- **PROBLEM STATEMENT**
Every line below that has "border" in it should be copied.

- **DATASET**

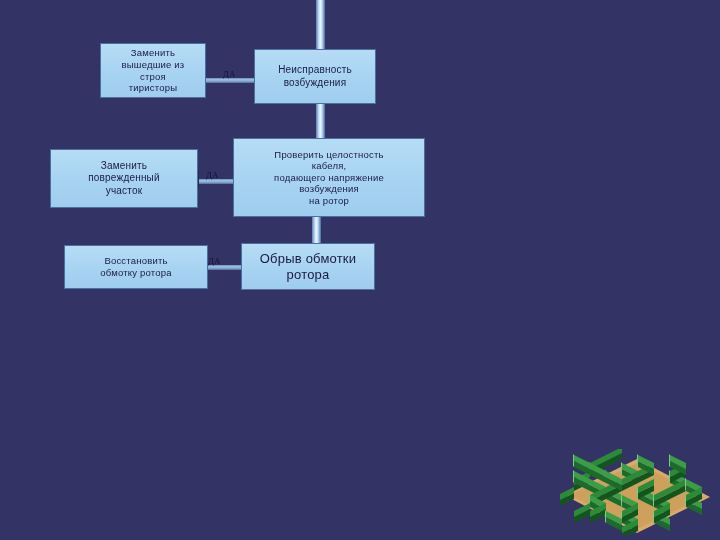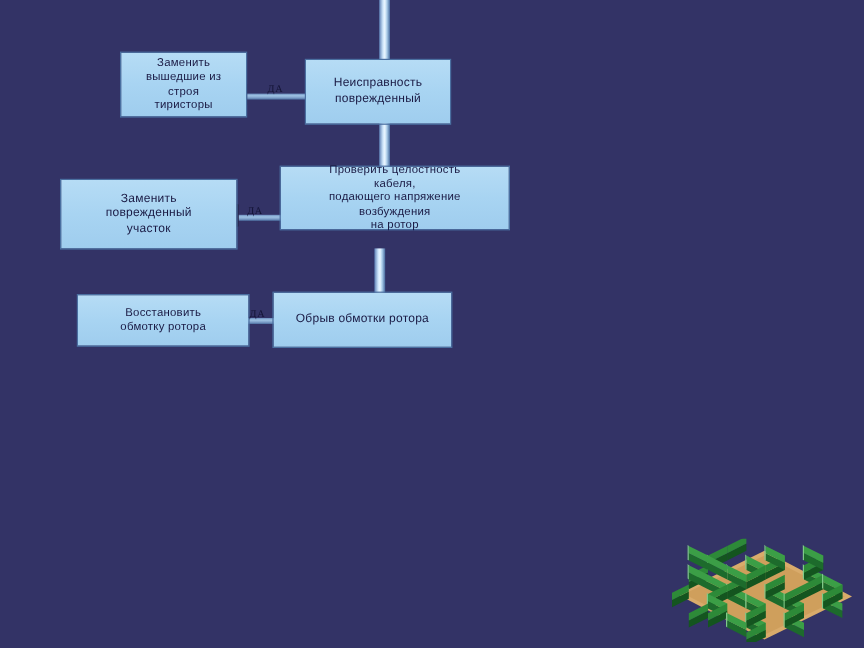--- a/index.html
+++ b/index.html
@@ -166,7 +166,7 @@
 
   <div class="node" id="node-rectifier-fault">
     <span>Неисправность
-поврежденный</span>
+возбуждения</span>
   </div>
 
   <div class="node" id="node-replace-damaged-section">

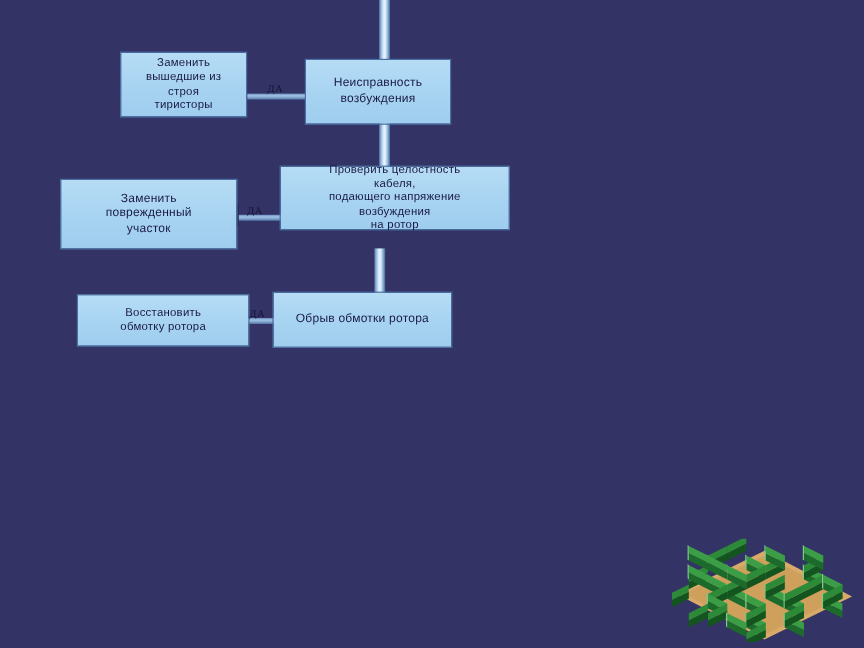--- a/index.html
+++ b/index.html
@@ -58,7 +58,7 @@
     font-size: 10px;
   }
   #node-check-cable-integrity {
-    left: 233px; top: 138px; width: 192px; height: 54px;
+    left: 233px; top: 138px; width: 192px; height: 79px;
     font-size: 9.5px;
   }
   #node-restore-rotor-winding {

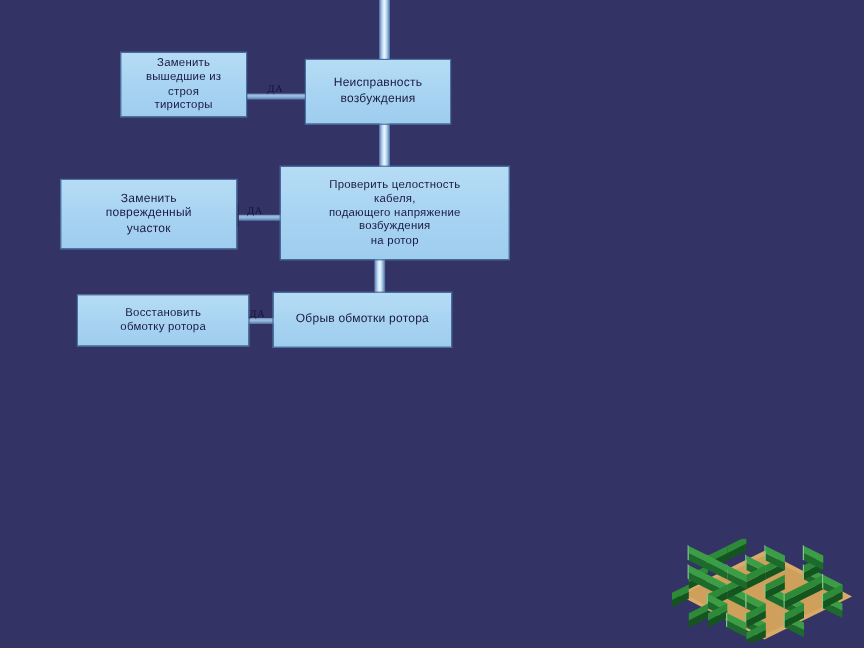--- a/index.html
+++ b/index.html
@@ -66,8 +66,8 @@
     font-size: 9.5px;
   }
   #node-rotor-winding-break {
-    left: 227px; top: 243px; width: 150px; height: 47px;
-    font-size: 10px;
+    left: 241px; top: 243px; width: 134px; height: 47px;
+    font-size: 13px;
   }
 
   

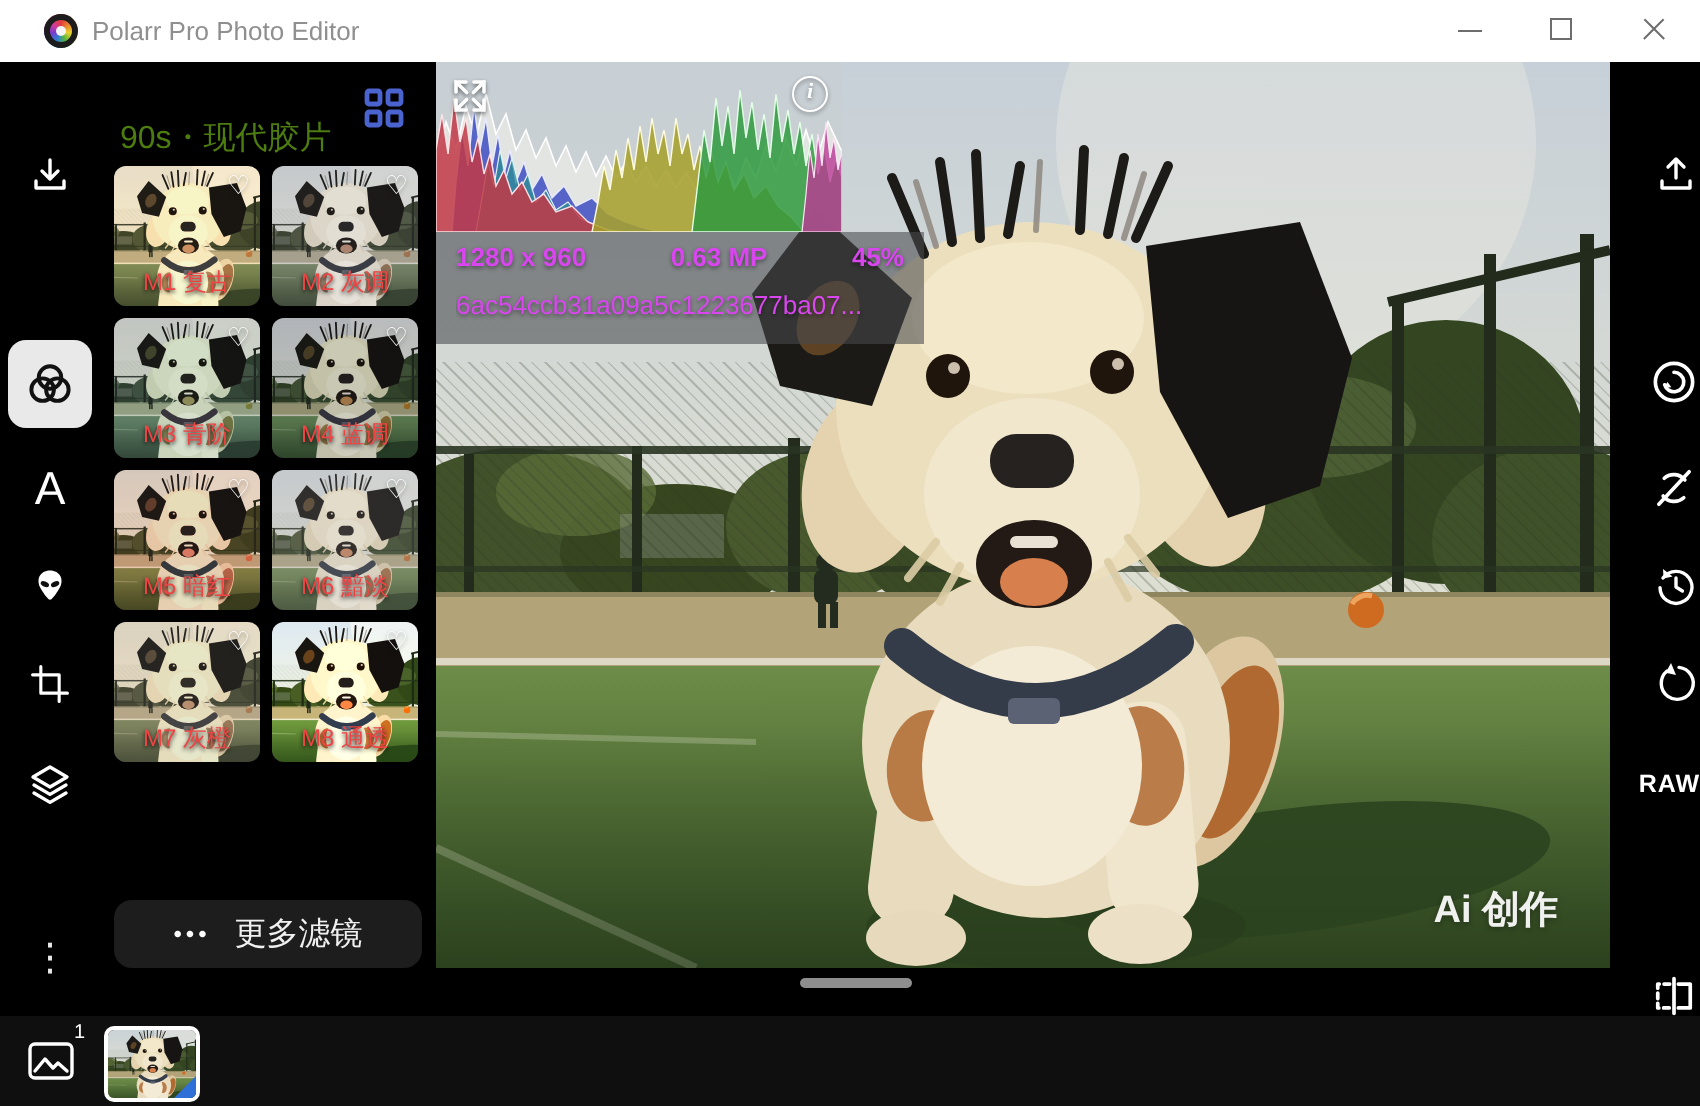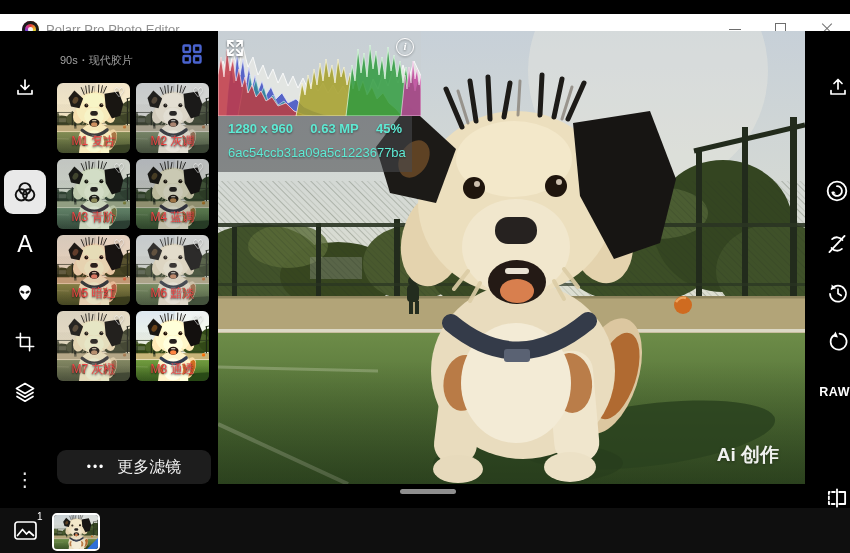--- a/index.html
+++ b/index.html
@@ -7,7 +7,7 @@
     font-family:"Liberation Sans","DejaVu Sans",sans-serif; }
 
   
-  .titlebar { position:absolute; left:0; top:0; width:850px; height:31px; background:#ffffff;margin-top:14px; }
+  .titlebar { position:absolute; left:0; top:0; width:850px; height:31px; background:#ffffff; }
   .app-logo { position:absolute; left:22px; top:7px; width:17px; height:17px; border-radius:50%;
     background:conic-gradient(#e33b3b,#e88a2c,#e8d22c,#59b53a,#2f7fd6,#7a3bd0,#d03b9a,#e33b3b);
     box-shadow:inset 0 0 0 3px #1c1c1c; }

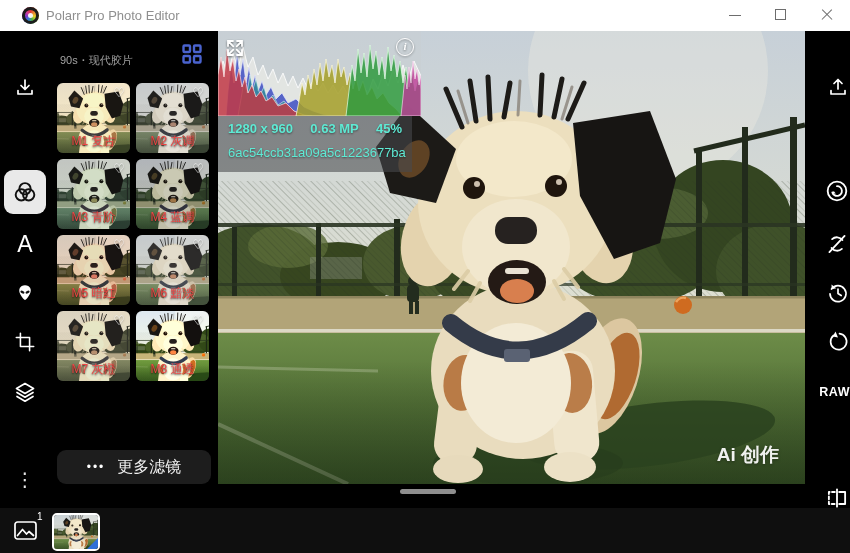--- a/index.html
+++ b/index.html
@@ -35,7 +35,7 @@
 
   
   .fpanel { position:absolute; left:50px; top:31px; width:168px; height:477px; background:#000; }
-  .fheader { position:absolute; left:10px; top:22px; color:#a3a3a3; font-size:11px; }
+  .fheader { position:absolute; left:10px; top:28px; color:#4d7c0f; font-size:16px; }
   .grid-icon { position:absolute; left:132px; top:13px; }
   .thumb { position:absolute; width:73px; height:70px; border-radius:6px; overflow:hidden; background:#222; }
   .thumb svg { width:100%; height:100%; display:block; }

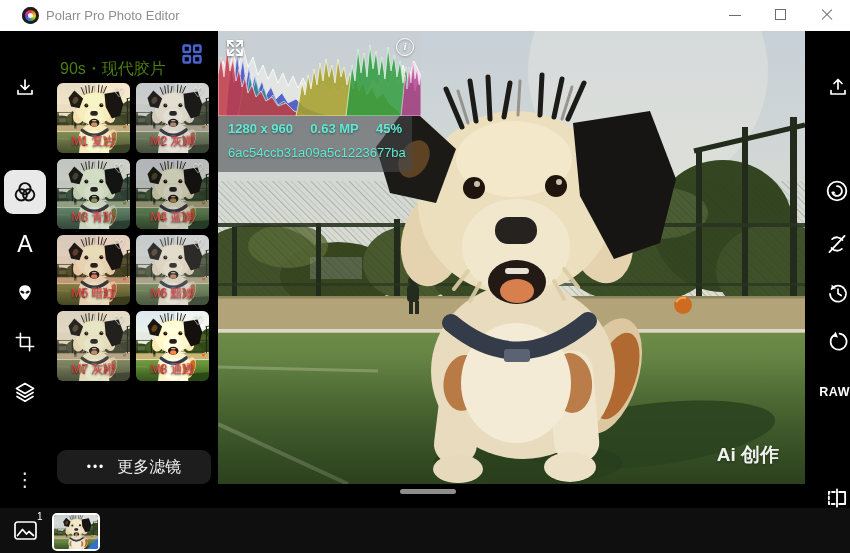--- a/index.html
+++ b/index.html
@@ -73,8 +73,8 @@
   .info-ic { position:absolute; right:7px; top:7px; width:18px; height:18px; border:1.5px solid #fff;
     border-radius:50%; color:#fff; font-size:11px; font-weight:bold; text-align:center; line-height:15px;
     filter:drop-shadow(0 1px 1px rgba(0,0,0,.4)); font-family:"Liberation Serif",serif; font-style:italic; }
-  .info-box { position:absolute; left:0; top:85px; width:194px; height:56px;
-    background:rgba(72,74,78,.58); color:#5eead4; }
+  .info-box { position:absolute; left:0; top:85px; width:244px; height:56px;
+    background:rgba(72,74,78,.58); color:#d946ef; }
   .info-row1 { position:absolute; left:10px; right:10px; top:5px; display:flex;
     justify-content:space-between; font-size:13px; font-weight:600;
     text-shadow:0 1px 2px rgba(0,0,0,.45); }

- **RESULT OF THE TASK**
   .app-logo { position:absolute; left:22px; top:7px; width:17px; height:17px; border-radius:50%;
   .thumb { position:absolute; width:73px; height:70px; border-radius:6px; overflow:hidden; background:#222; }
   .info-ic { position:absolute; right:7px; top:7px; width:18px; height:18px; border:1.5px solid #fff;
     border-radius:50%; color:#fff; font-size:11px; font-weight:bold; text-align:center; line-height:15px;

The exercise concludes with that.